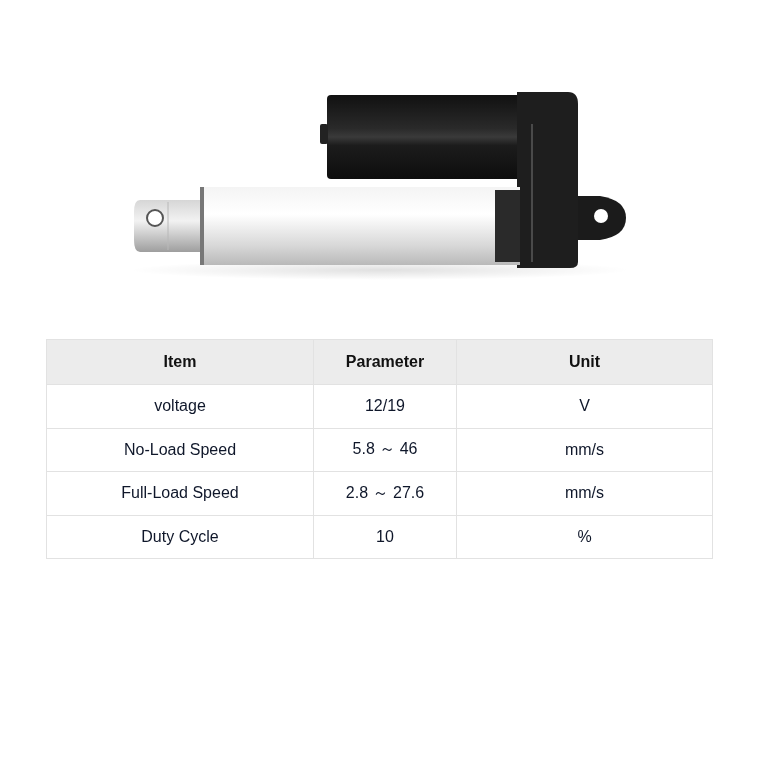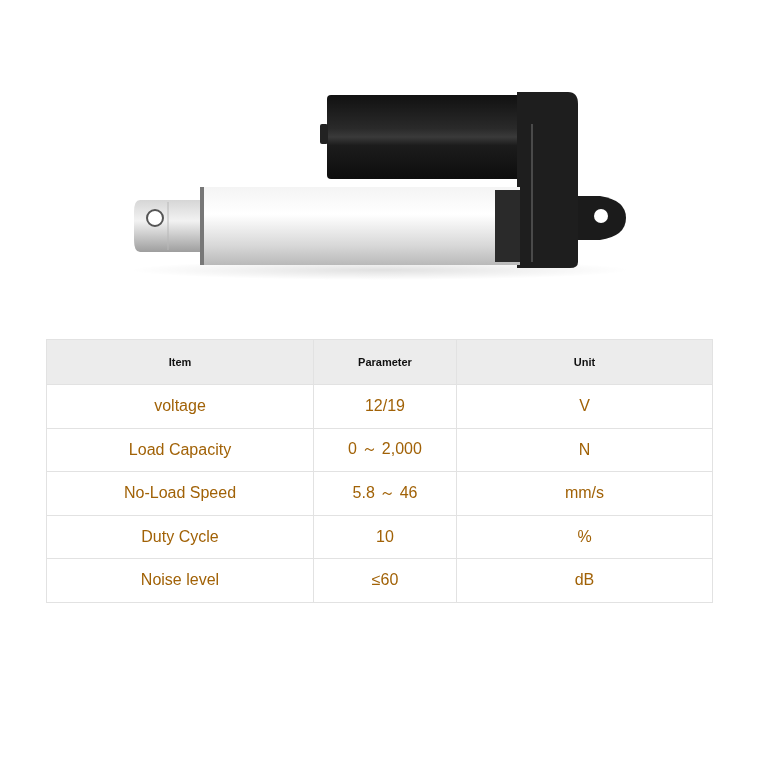"Item" .spec-table th { font-size: 11px -> 16px }
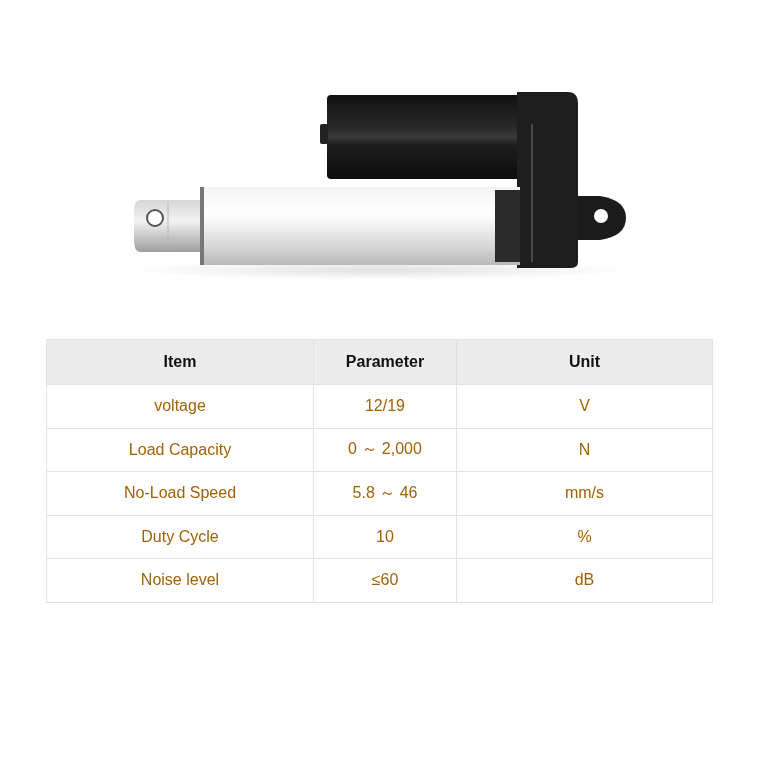"voltage" .spec-table td { color: #a16207 -> #0f172a }
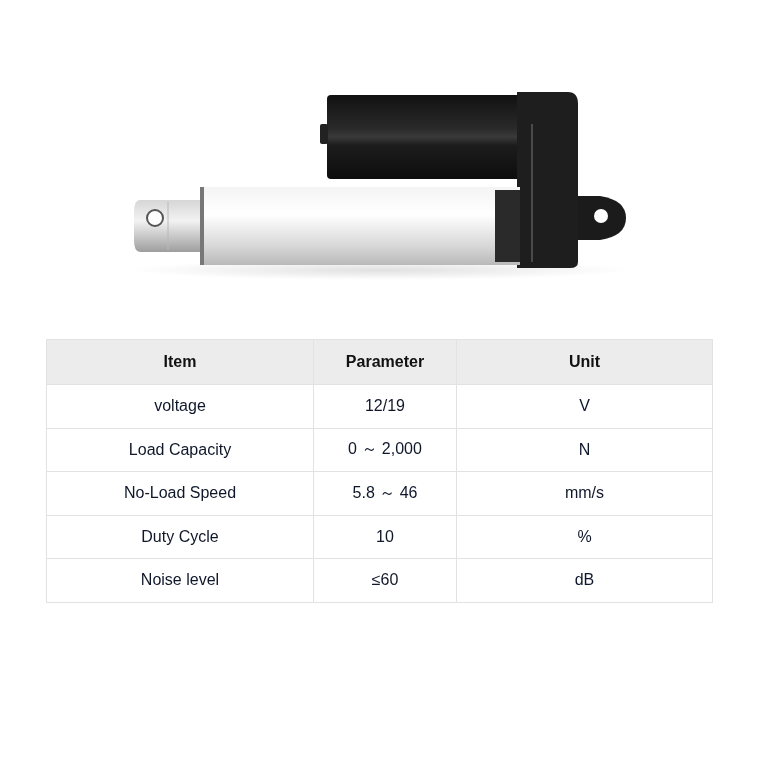"Load Capacity" tr { html: <tr> <td>Load Capacity</td> <td>0 ～ 2,000</td> <td>N</td> </tr> -> none }
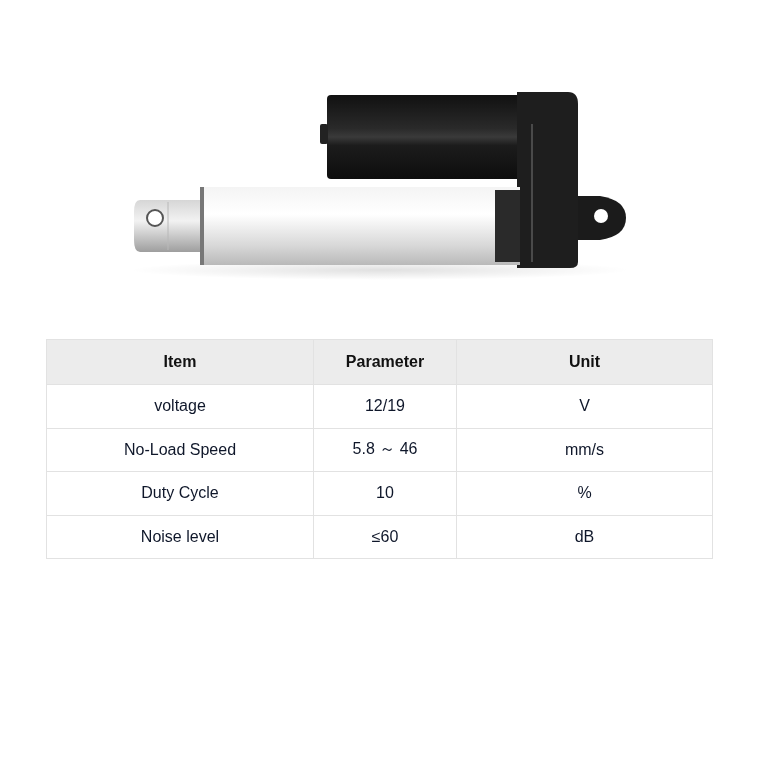"Full-Load Speed" tr { html: none -> <tr> <td>Full-Load Speed</td> <td>2.8 ～ 27.6</td> <td>mm/s</td> </tr> }
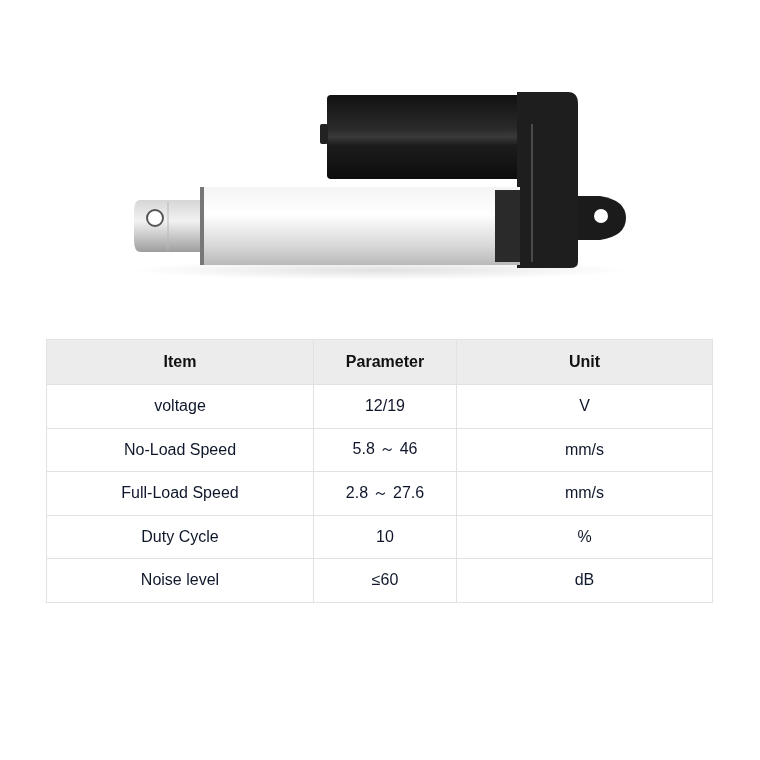"Noise level" tr { html: <tr> <td>Noise level</td> <td>≤60</td> <td>dB</td> </tr> -> none }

******************************

▶ [Task to complete] Repeat the full listing above without altering a word, and skip the pictures.

▶ [Solution for this exercise]
"Item" .spec-table th { font-size: 11px -> 16px }
"voltage" .spec-table td { color: #a16207 -> #0f172a }
"Load Capacity" tr { html: <tr> <td>Load Capacity</td> <td>0 ～ 2,000</td> <td>N</td> </tr> -> none }
"Full-Load Speed" tr { html: none -> <tr> <td>Full-Load Speed</td> <td>2.8 ～ 27.6</td> <td>mm/s</td> </tr> }
"Noise level" tr { html: <tr> <td>Noise level</td> <td>≤60</td> <td>dB</td> </tr> -> none }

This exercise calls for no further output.